* PROBLEM:
Copy each line containing the word "content" from the records that follow, please.

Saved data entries
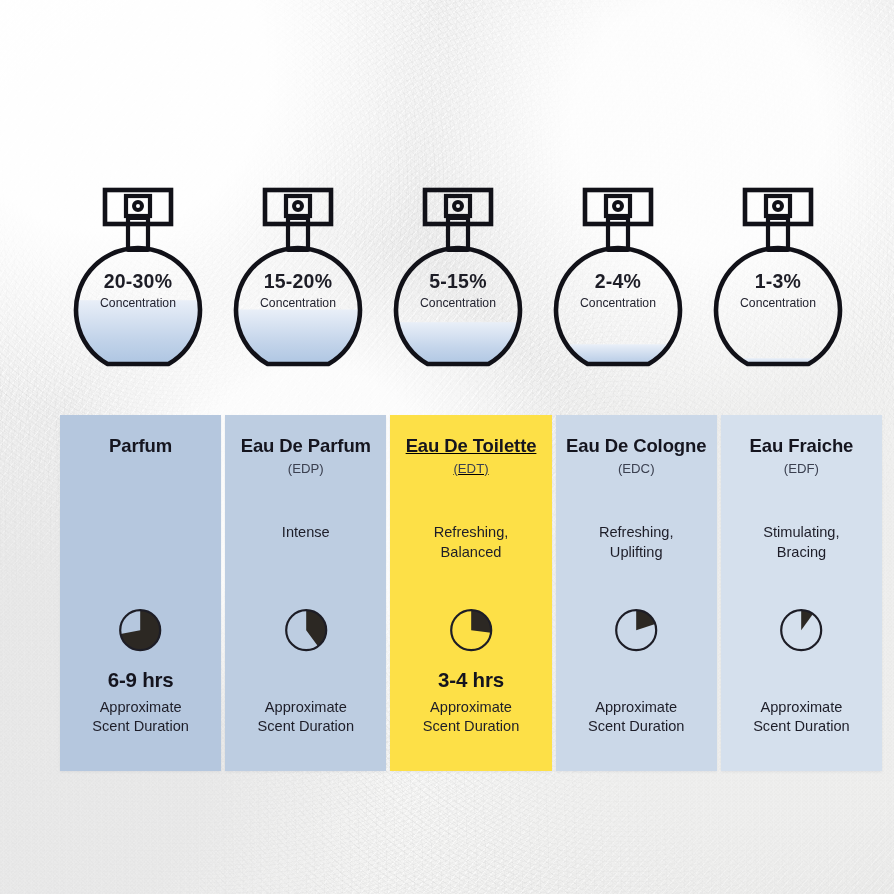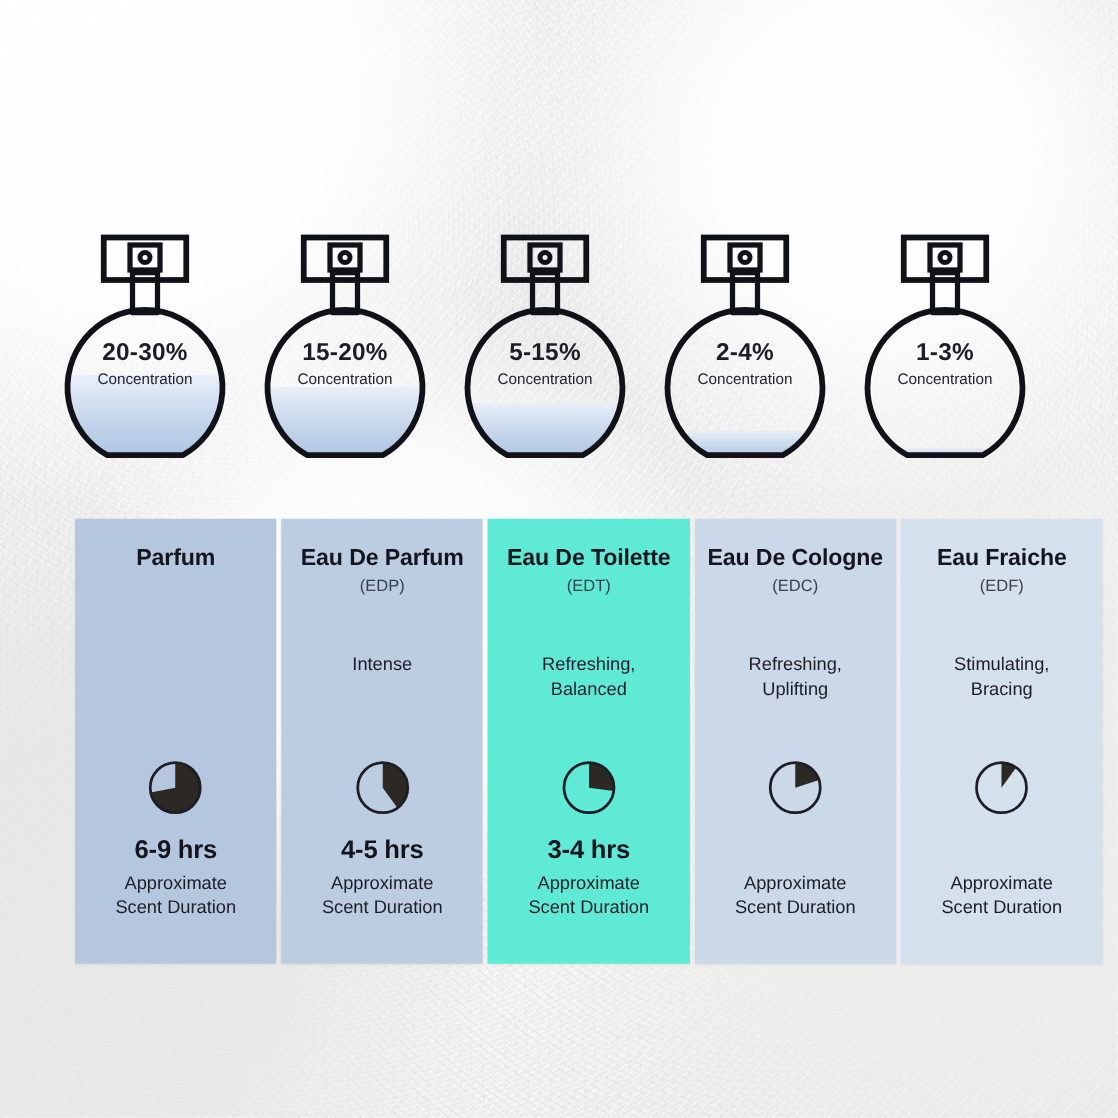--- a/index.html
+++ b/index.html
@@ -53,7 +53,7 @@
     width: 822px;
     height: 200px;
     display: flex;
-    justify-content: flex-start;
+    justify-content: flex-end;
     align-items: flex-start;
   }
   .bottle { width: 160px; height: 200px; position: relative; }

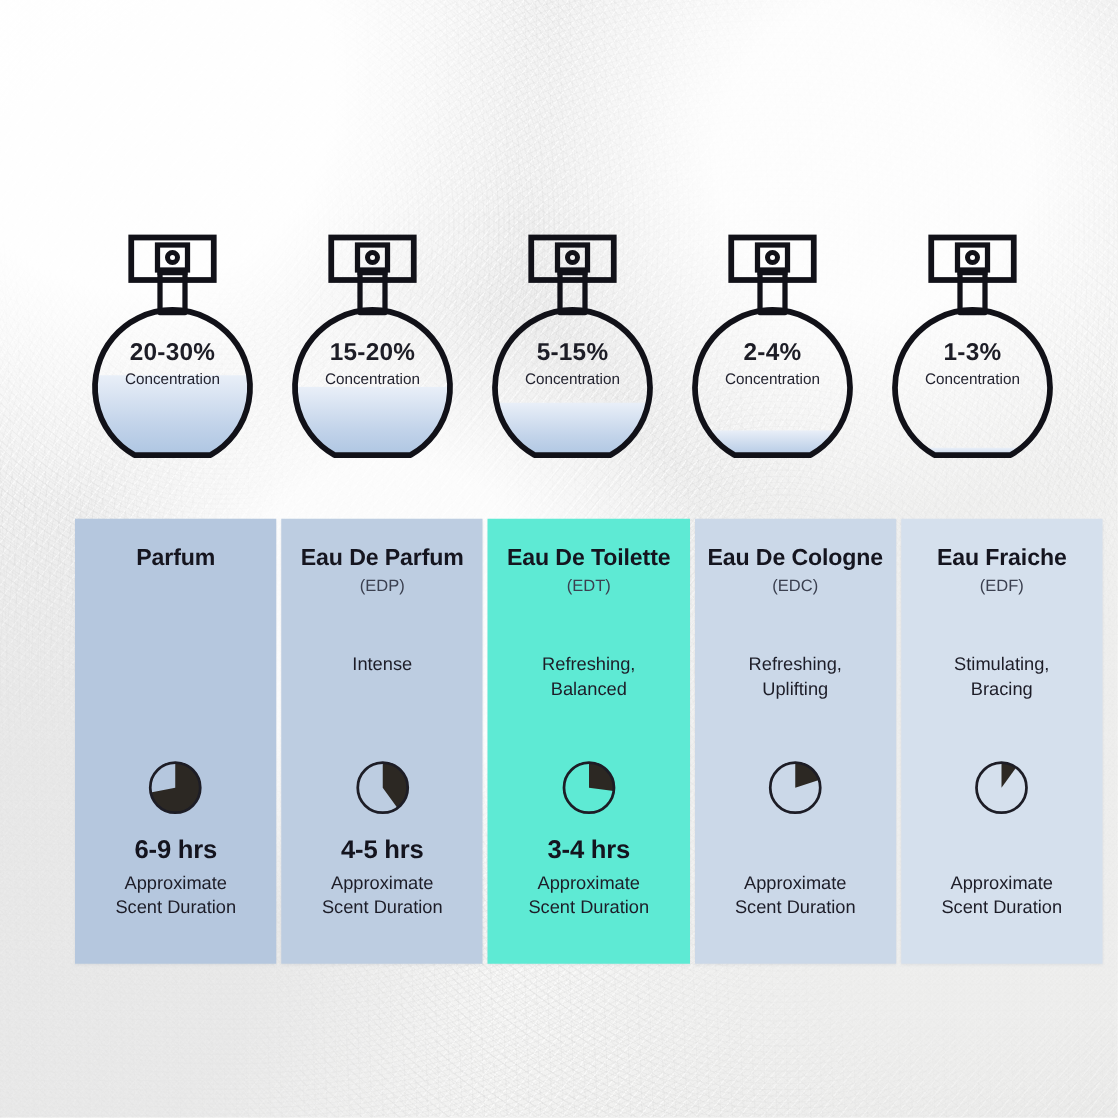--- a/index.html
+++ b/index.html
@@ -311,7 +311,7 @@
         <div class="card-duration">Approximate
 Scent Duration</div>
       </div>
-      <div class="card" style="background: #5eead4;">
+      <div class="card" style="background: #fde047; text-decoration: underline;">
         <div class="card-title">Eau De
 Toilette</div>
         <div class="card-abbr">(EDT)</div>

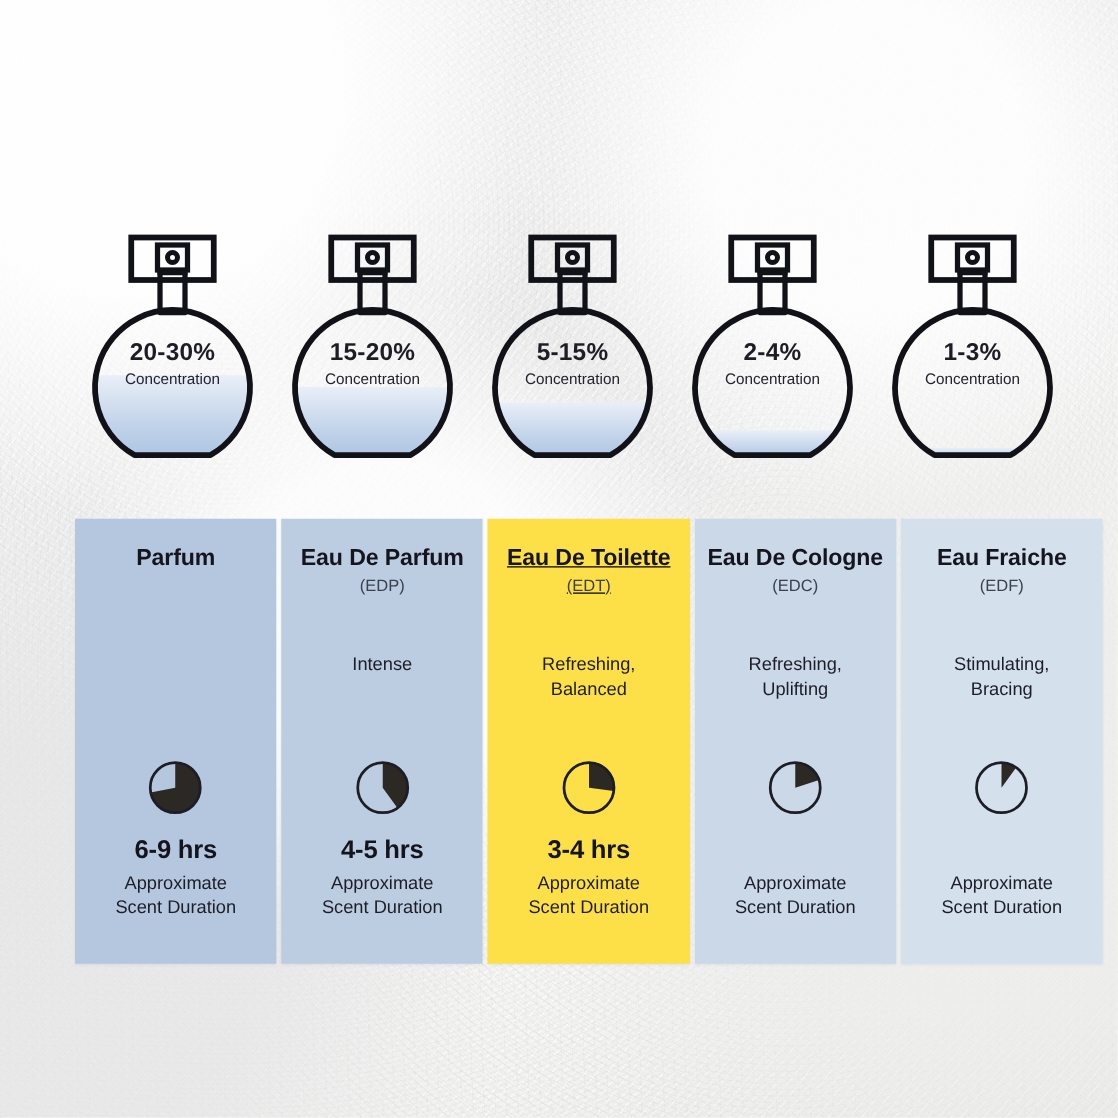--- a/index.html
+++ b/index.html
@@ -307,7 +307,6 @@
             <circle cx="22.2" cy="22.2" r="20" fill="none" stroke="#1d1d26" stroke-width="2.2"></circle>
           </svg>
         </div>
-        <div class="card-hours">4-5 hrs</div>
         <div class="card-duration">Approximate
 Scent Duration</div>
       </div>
---
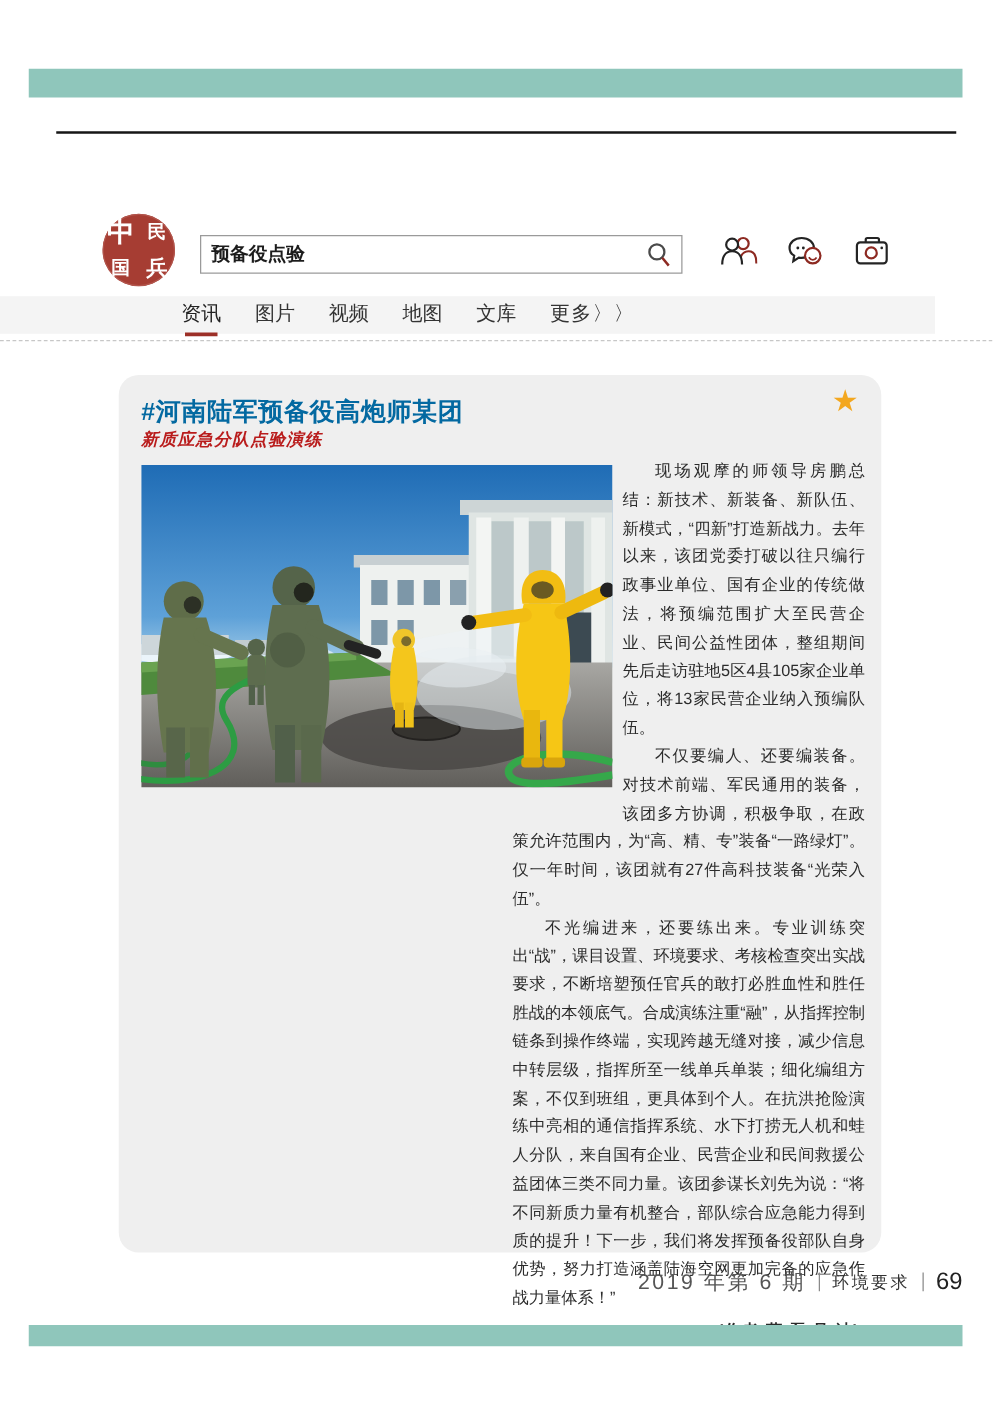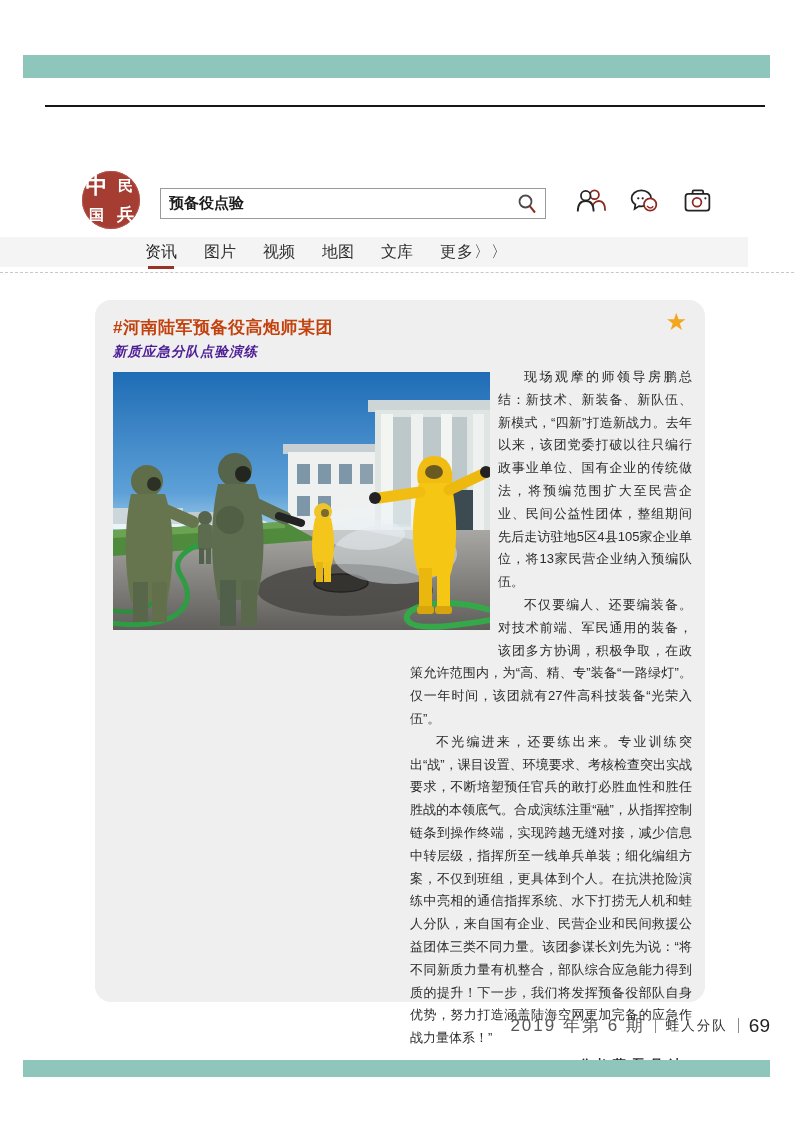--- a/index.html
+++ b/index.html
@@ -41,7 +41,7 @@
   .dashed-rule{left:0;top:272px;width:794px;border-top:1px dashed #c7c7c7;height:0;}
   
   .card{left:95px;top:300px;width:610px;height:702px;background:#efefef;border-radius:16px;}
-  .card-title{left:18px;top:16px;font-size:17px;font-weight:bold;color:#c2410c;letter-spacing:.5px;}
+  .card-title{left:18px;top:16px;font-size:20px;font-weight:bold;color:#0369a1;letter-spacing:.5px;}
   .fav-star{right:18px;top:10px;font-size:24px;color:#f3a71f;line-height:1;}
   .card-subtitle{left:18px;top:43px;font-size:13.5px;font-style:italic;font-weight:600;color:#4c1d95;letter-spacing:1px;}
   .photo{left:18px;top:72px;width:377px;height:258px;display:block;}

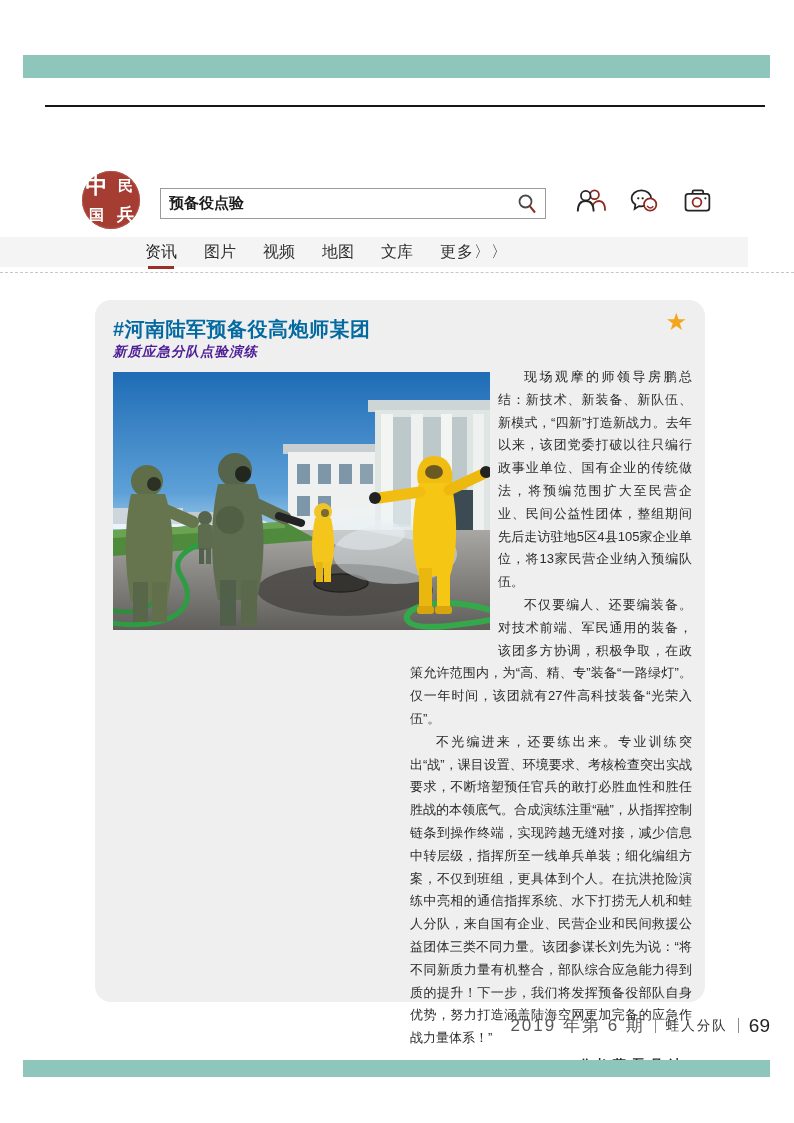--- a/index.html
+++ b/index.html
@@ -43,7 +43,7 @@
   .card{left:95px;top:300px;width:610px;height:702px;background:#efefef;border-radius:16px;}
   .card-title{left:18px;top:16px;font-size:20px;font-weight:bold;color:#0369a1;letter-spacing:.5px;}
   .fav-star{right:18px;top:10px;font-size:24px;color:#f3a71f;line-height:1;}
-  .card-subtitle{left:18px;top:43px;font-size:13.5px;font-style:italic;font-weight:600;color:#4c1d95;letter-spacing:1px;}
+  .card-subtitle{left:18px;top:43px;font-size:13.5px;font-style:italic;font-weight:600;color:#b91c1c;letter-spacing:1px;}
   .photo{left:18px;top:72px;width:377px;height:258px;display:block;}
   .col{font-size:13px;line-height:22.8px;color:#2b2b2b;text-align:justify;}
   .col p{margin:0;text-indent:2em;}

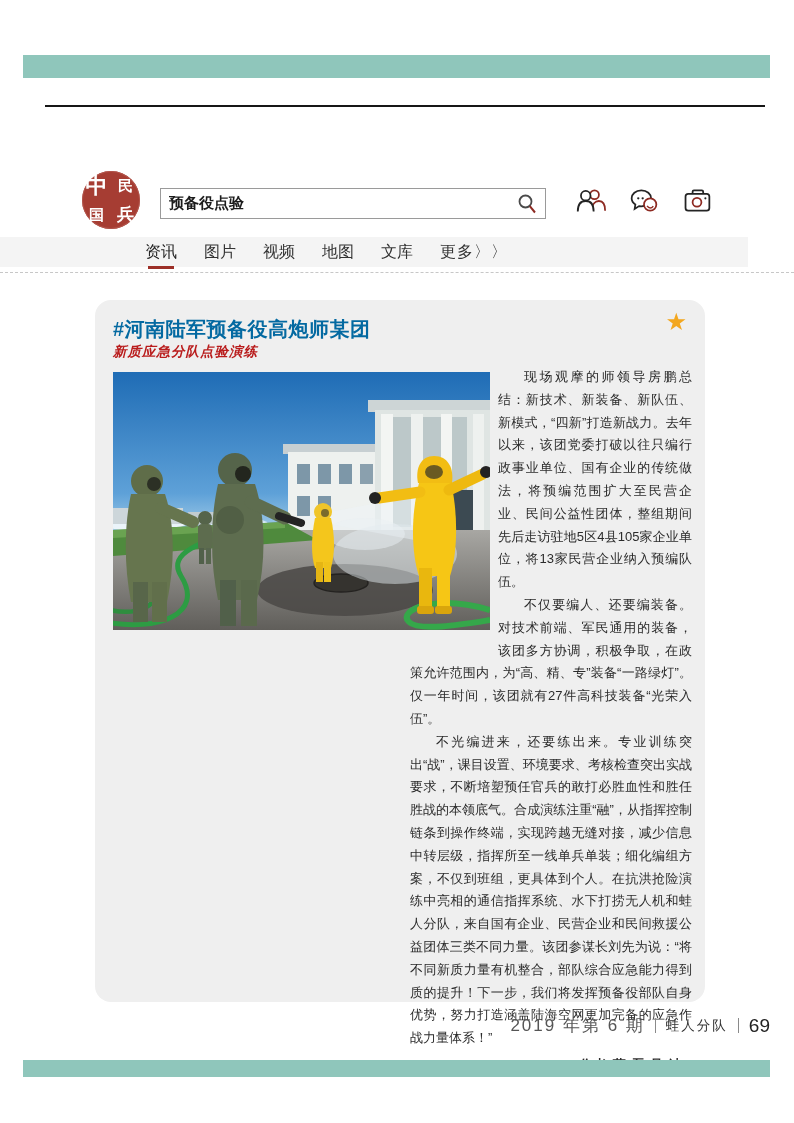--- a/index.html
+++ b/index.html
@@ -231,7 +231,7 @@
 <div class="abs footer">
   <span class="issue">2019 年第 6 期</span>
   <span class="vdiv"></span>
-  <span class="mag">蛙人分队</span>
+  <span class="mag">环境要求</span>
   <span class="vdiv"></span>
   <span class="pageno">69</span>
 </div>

* RESULT BELOW:
-    justify-content: flex-start;
+    justify-content: flex-end;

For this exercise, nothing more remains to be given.